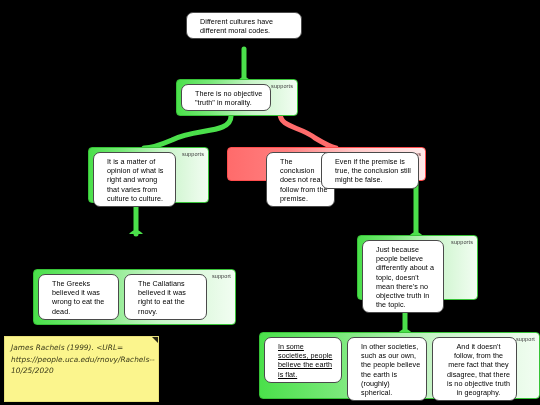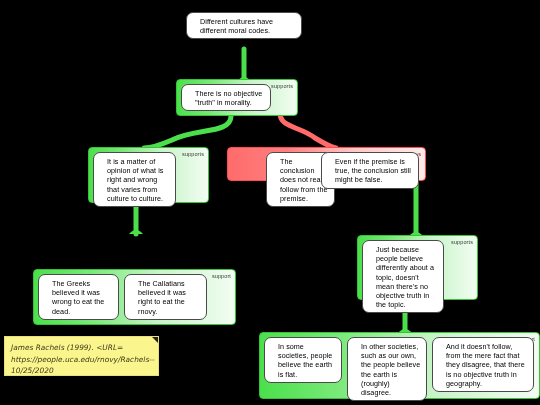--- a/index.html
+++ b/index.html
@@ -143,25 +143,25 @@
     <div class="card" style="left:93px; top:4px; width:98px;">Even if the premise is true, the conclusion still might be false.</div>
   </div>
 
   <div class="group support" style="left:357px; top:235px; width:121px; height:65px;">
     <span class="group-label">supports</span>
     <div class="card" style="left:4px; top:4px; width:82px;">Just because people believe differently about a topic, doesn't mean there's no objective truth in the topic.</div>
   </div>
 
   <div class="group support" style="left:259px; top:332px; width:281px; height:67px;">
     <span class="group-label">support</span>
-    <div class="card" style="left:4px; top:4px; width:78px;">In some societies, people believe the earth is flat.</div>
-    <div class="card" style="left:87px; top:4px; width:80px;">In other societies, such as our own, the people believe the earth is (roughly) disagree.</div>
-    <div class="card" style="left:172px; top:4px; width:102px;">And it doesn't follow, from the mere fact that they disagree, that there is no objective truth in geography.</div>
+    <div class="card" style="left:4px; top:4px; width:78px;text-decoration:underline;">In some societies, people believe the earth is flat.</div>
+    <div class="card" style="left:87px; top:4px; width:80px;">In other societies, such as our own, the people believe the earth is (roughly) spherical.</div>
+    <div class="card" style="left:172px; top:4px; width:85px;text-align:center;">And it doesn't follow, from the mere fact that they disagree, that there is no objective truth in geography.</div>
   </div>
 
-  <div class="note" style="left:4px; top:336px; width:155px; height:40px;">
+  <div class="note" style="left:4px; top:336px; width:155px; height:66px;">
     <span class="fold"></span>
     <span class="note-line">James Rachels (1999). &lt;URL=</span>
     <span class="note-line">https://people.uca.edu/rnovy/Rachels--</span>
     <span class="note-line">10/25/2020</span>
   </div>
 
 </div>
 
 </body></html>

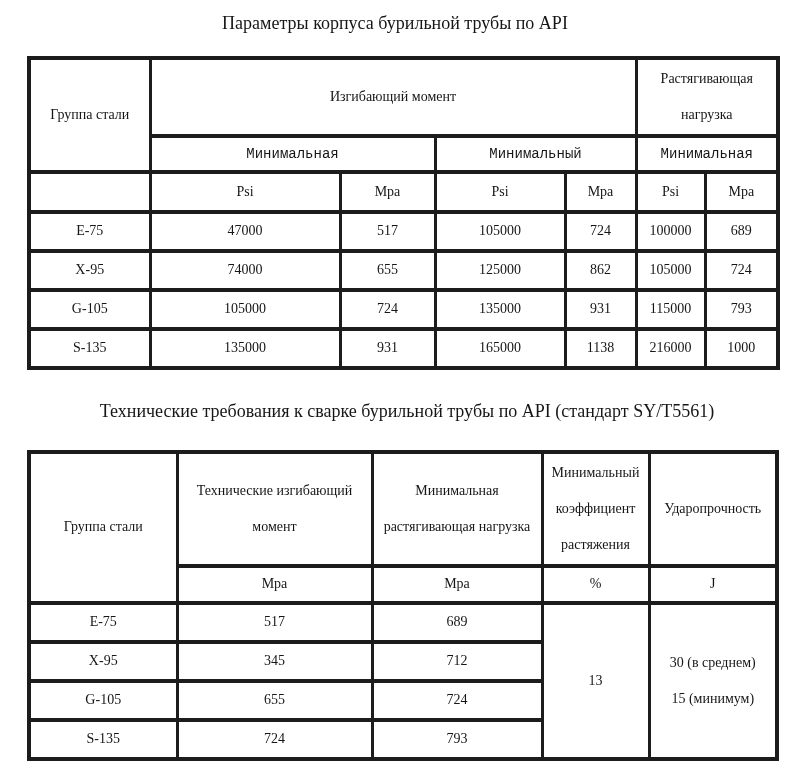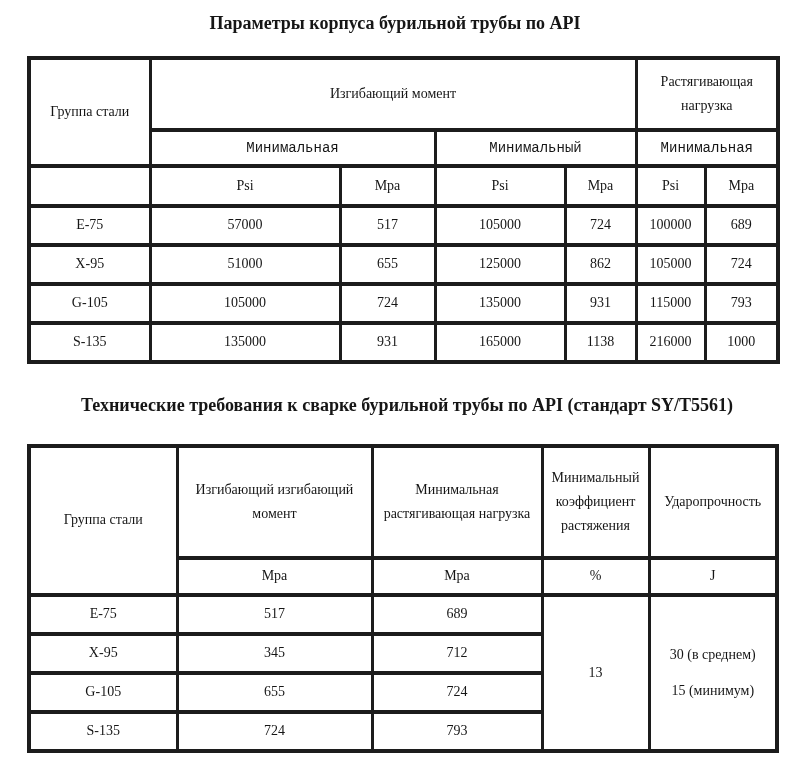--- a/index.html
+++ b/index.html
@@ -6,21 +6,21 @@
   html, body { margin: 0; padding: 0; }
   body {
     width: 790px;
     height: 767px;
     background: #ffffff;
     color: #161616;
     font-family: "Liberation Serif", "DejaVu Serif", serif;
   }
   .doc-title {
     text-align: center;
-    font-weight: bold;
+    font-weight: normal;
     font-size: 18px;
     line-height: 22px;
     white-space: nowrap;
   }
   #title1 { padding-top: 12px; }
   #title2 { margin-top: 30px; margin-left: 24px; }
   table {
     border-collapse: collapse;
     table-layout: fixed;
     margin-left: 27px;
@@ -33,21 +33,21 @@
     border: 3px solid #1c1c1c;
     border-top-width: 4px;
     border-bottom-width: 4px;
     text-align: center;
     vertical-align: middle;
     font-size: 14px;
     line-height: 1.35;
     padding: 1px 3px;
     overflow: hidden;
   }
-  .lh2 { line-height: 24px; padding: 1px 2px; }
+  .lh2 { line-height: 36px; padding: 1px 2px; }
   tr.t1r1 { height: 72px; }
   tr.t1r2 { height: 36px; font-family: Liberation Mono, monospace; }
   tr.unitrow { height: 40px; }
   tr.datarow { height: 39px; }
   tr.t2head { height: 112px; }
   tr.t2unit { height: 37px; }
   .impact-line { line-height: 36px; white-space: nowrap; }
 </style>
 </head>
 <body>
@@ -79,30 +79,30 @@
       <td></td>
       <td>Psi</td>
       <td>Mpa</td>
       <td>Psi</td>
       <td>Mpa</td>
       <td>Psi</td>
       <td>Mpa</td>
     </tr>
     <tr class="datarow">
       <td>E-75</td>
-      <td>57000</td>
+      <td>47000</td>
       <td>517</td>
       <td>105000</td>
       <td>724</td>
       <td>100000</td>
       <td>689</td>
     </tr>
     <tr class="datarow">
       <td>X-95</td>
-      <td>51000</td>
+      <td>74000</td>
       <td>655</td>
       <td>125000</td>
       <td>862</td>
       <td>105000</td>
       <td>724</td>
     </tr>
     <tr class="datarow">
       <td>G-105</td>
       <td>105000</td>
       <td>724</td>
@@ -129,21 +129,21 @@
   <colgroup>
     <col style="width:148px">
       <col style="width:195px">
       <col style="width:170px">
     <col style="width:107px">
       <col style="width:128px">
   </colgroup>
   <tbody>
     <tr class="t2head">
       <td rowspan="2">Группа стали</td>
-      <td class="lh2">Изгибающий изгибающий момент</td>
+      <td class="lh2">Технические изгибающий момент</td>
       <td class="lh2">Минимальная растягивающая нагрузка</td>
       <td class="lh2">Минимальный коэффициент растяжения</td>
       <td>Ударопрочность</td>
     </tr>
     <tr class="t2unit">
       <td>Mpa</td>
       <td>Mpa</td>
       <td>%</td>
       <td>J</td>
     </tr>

..............................

The answer must consist of every line above that holds the string "Liberation", copied exactly.

     font-family: "Liberation Serif", "DejaVu Serif", serif;
   tr.t1r2 { height: 36px; font-family: Liberation Mono, monospace; }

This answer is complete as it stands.